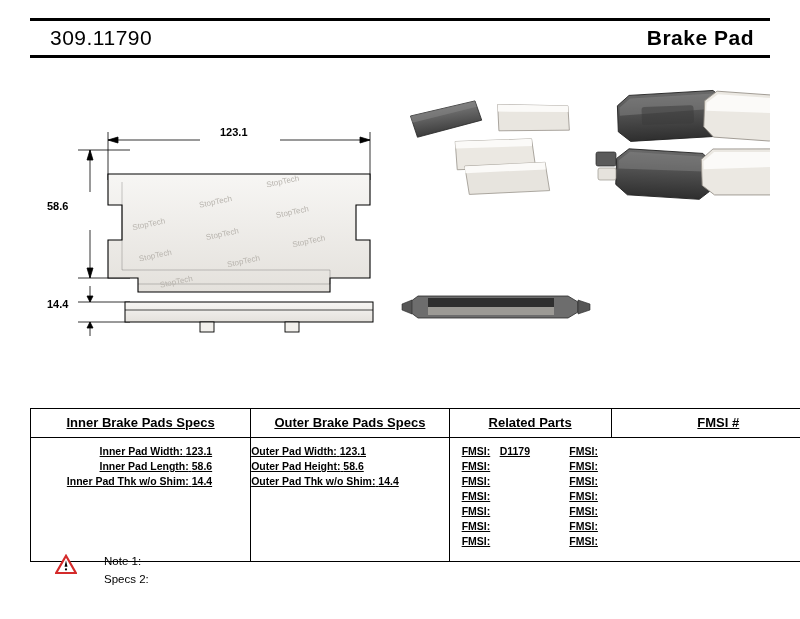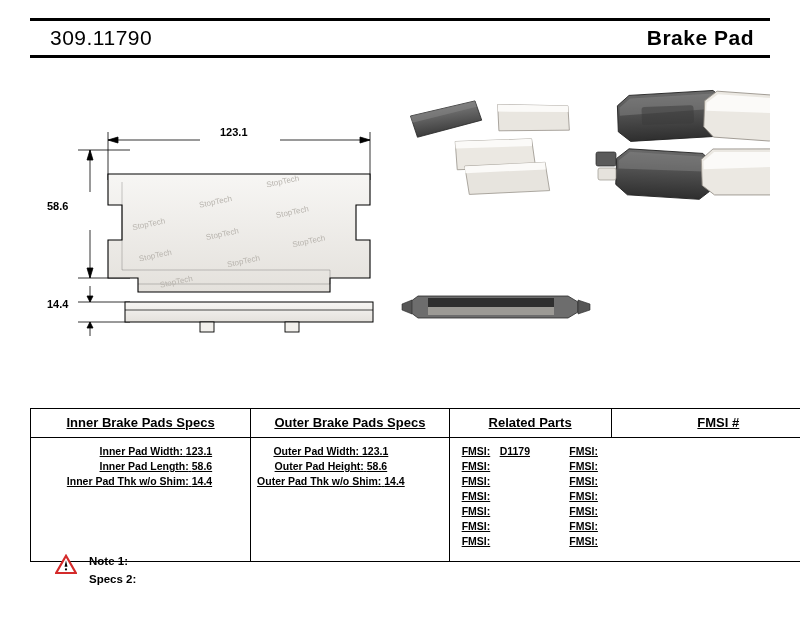--- a/index.html
+++ b/index.html
@@ -104,7 +104,7 @@
     padding-right: 38px;
   }
   .right-align-2 {
-    text-align: center;
+    text-align: left;
     padding-right: 38px;
   }
   .fmsi-row {

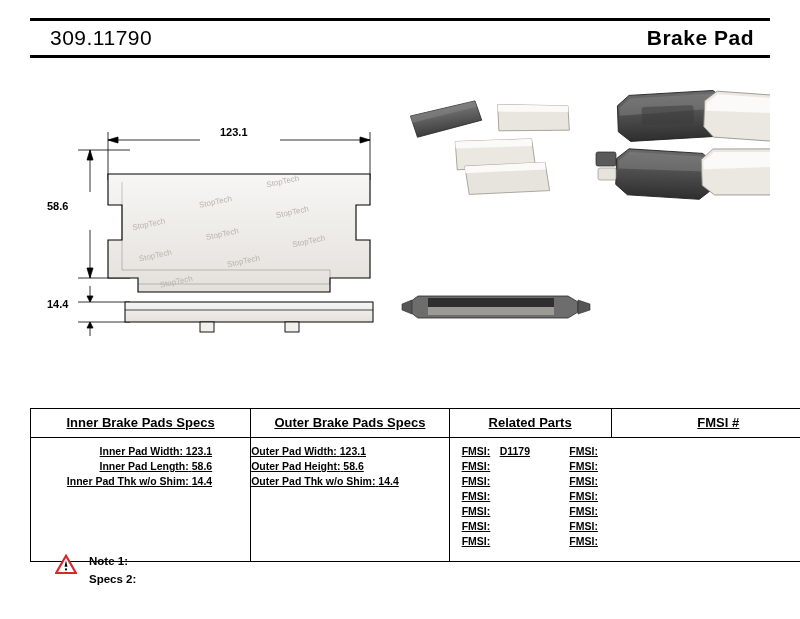--- a/index.html
+++ b/index.html
@@ -146,8 +146,9 @@
   }
   .note-line {
     font-size: 11.5px;
-    font-weight: bold;
+    font-weight: normal;
     line-height: 18px;
+    margin-left: 15px;
   }
 </style>
 </head>

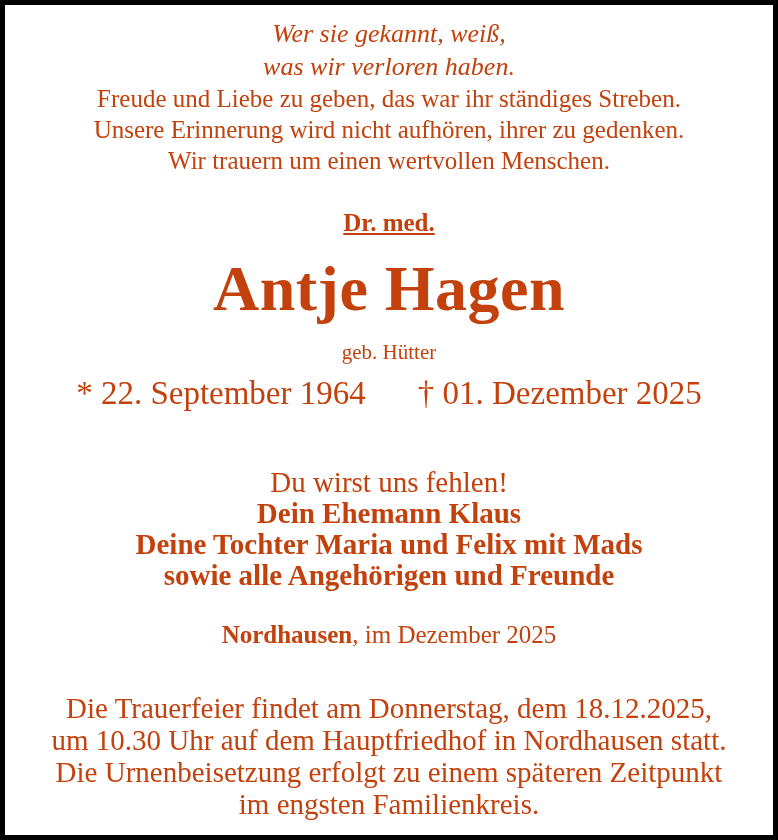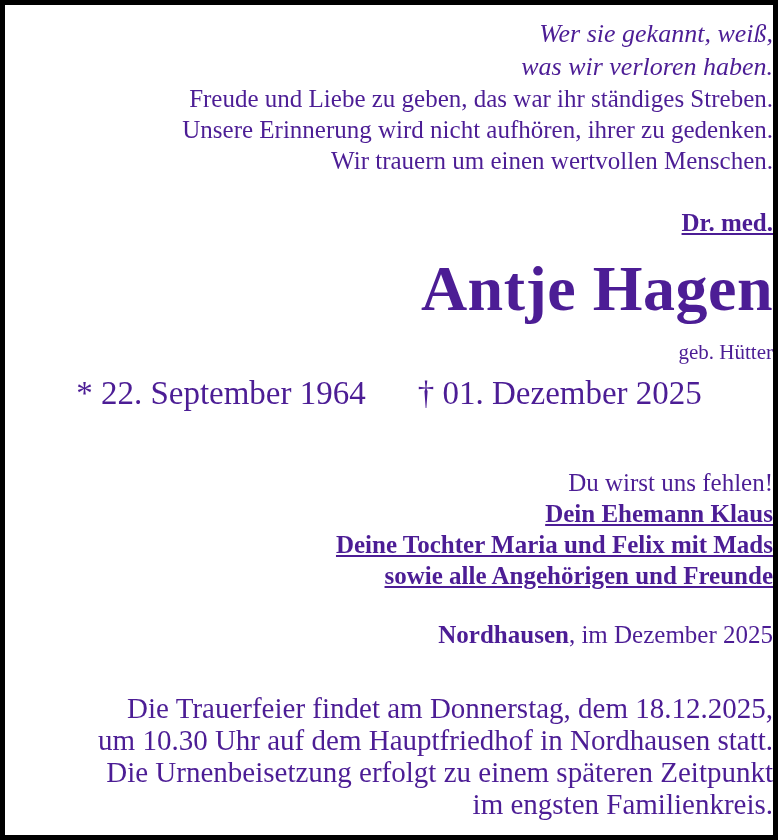--- a/index.html
+++ b/index.html
@@ -13,9 +13,9 @@
     height: 840px;
     border: 5px solid #000000;
     background: #ffffff;
-    color: #4c1d95;
+    color: #c2410c;
     font-family: "Liberation Serif", "DejaVu Serif", serif;
-    text-align: right;
+    text-align: center;
     overflow: hidden;
   }
   .epigraph {

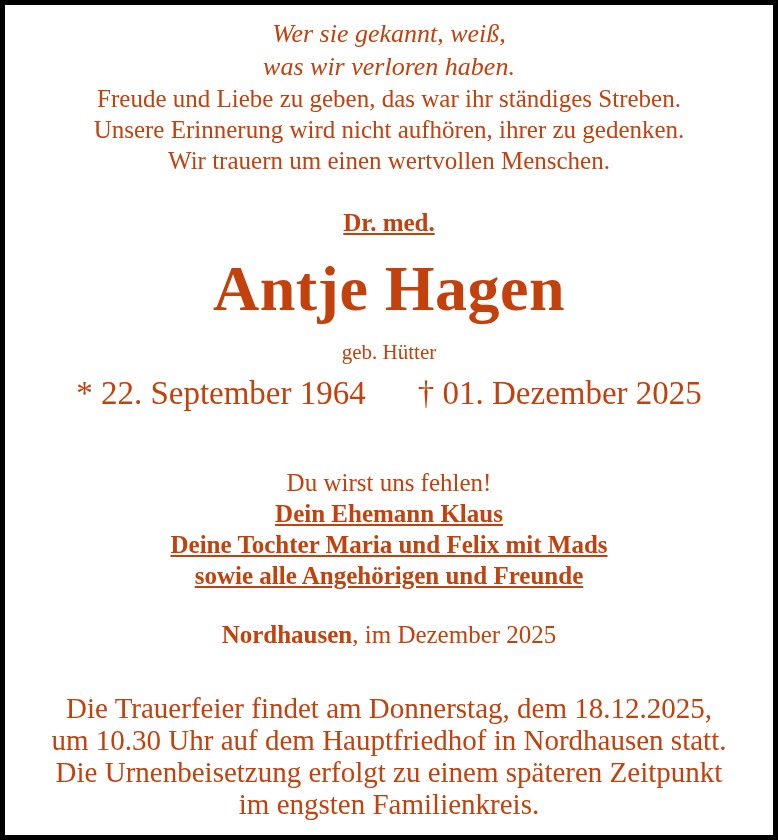--- a/index.html
+++ b/index.html
@@ -57,7 +57,7 @@
   }
   .mourners {
     margin-top: 58px;
-    font-size: 25px;
+    font-size: 29px;
     line-height: 31px;
   }
   .mourners .bold-line { font-weight: bold; text-decoration: underline; }

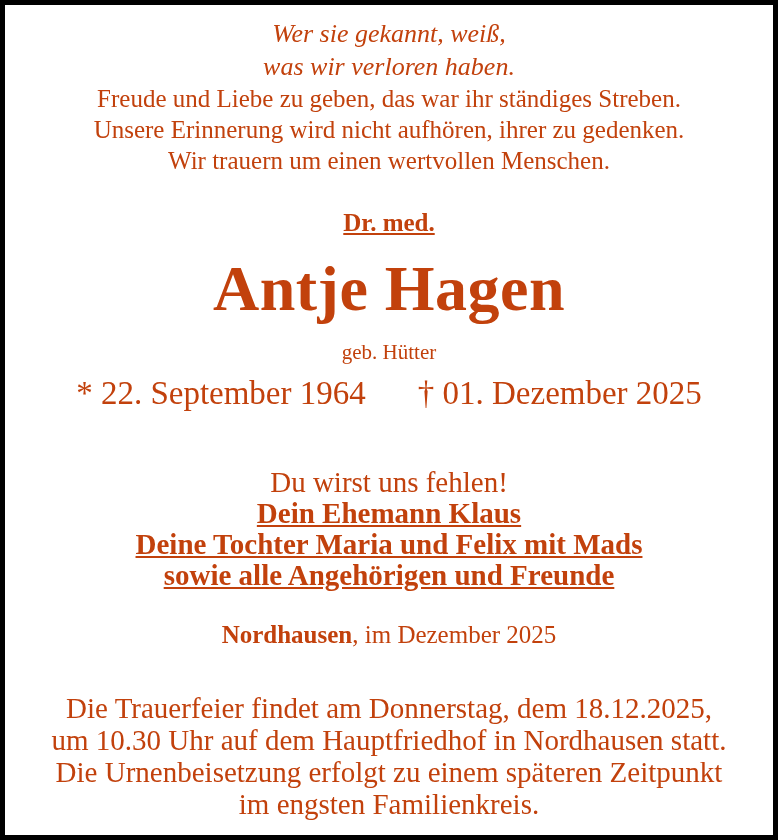--- a/index.html
+++ b/index.html
@@ -60,7 +60,7 @@
     font-size: 29px;
     line-height: 31px;
   }
-  .mourners .bold-line { font-weight: bold; text-decoration: underline; }
+  .mourners .bold-line { font-weight: bold; }
   .dateline {
     margin-top: 28px;
     font-size: 25px;

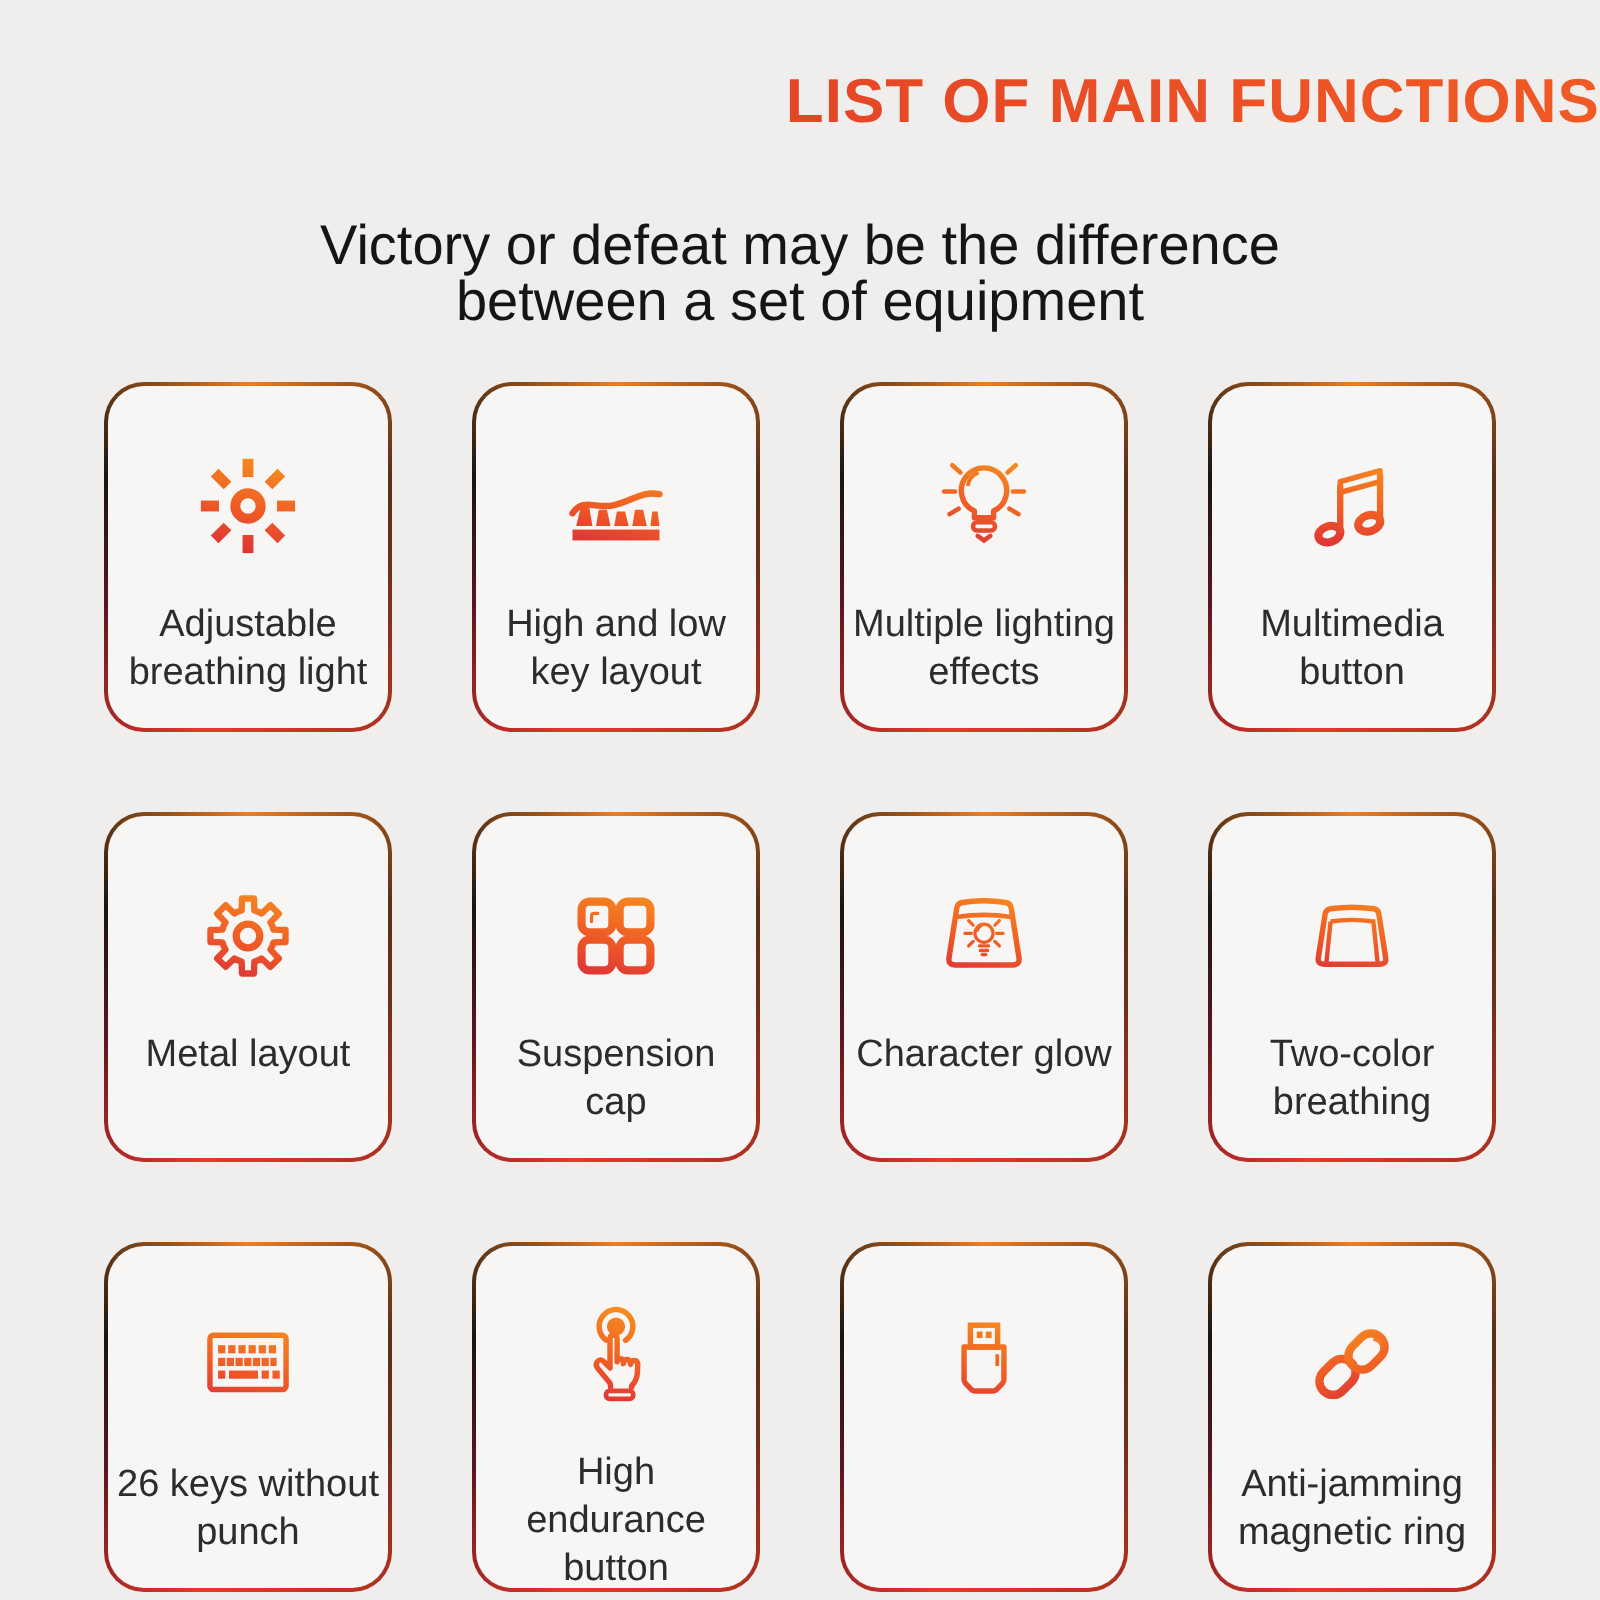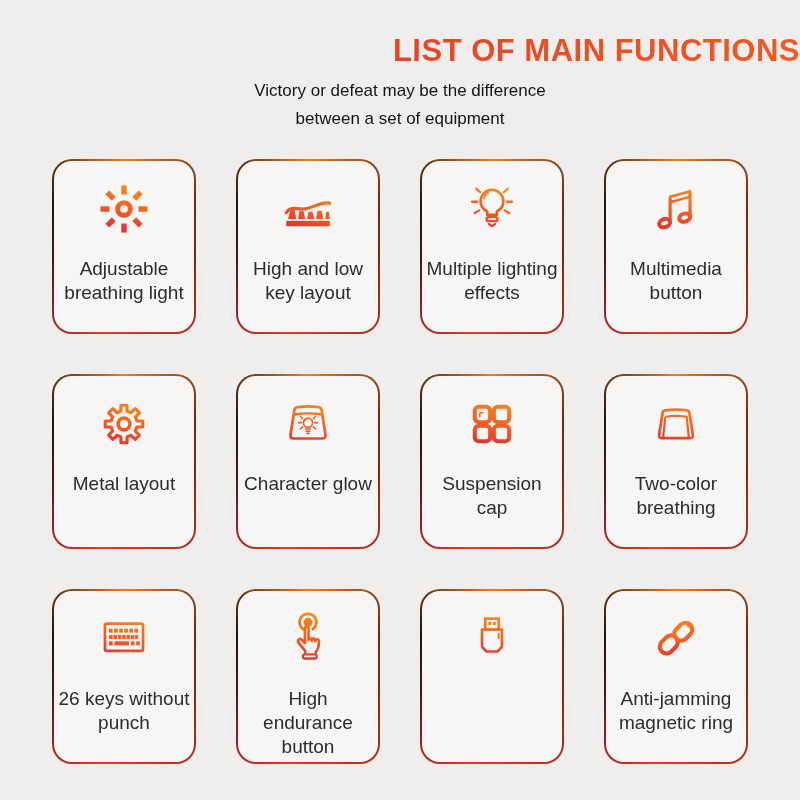--- a/index.html
+++ b/index.html
@@ -24,9 +24,9 @@
     -webkit-text-fill-color:transparent;
   }
   .subtitle{
-    margin-top:8px;
+    margin-top:40px;
     text-align:center;
-    font-size:17px;
+    font-size:28px;
     line-height:28px;
     color:#151515;
     white-space:pre-line;

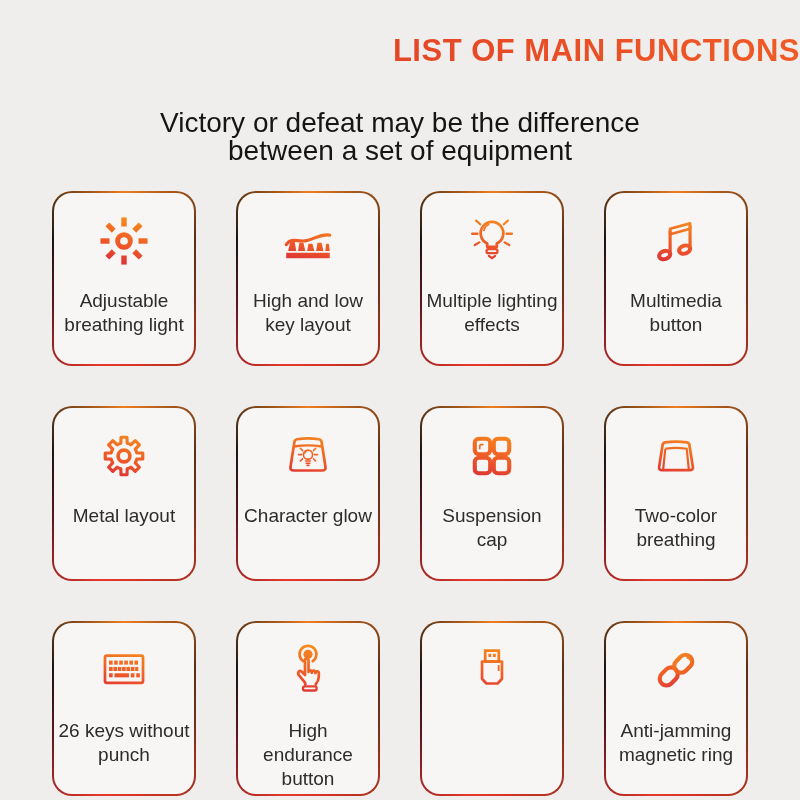--- a/index.html
+++ b/index.html
@@ -57,7 +57,7 @@
     display:flex;
     flex-direction:column;
     align-items:center;
-    padding:16px 4px 0 4px;
+    padding:28px 4px 0 4px;
   }
   .icon-box{
     height:64px;

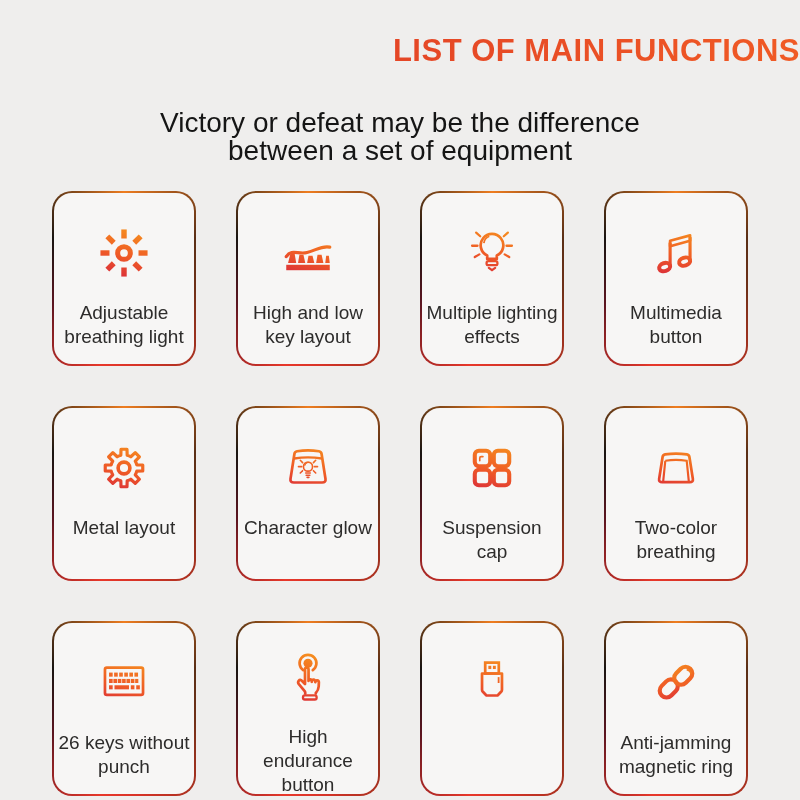--- a/index.html
+++ b/index.html
@@ -188,6 +188,24 @@
           </svg>
         </div>
         <div class="label">Metal layout</div>
+      </div>
+    </div>
+
+    <div class="card">
+      <div class="card-in">
+        <div class="icon-box">
+          <svg viewBox="0 0 64 64">
+            <g fill="none" stroke="url(#ig)" stroke-width="4.5">
+              <rect x="13" y="13" width="17" height="17" rx="4.5"></rect>
+              <rect x="34" y="13" width="17" height="17" rx="4.5"></rect>
+              <rect x="13" y="34" width="17" height="17" rx="4.5"></rect>
+              <rect x="34" y="34" width="17" height="17" rx="4.5"></rect>
+            </g>
+            <path d="M18.5,24 L18.5,21 Q18.5,19.5 20,19.5 L22,19.5" fill="none" stroke="url(#ig)" stroke-width="1.8" stroke-linecap="round"></path>
+          </svg>
+        </div>
+        <div class="label">Suspension
+cap</div>
       </div>
     </div>
 
@@ -213,24 +231,6 @@
           </svg>
         </div>
         <div class="label">Character glow</div>
-      </div>
-    </div>
-
-    <div class="card">
-      <div class="card-in">
-        <div class="icon-box">
-          <svg viewBox="0 0 64 64">
-            <g fill="none" stroke="url(#ig)" stroke-width="4.5">
-              <rect x="13" y="13" width="17" height="17" rx="4.5"></rect>
-              <rect x="34" y="13" width="17" height="17" rx="4.5"></rect>
-              <rect x="13" y="34" width="17" height="17" rx="4.5"></rect>
-              <rect x="34" y="34" width="17" height="17" rx="4.5"></rect>
-            </g>
-            <path d="M18.5,24 L18.5,21 Q18.5,19.5 20,19.5 L22,19.5" fill="none" stroke="url(#ig)" stroke-width="1.8" stroke-linecap="round"></path>
-          </svg>
-        </div>
-        <div class="label">Suspension
-cap</div>
       </div>
     </div>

|---|

About this exercise :: The first line of the entries, the line containing "line-height: 18px;", and every line between them are to be output exactly; pictures are not.

Response to the task ::
--- a/index.html
+++ b/index.html
@@ -104,7 +104,7 @@
     padding-right: 38px;
   }
   .right-align-2 {
-    text-align: center;
+    text-align: left;
     padding-right: 38px;
   }
   .fmsi-row {

--- a/index.html
+++ b/index.html
@@ -146,8 +146,9 @@
   }
   .note-line {
     font-size: 11.5px;
-    font-weight: bold;
+    font-weight: normal;
     line-height: 18px;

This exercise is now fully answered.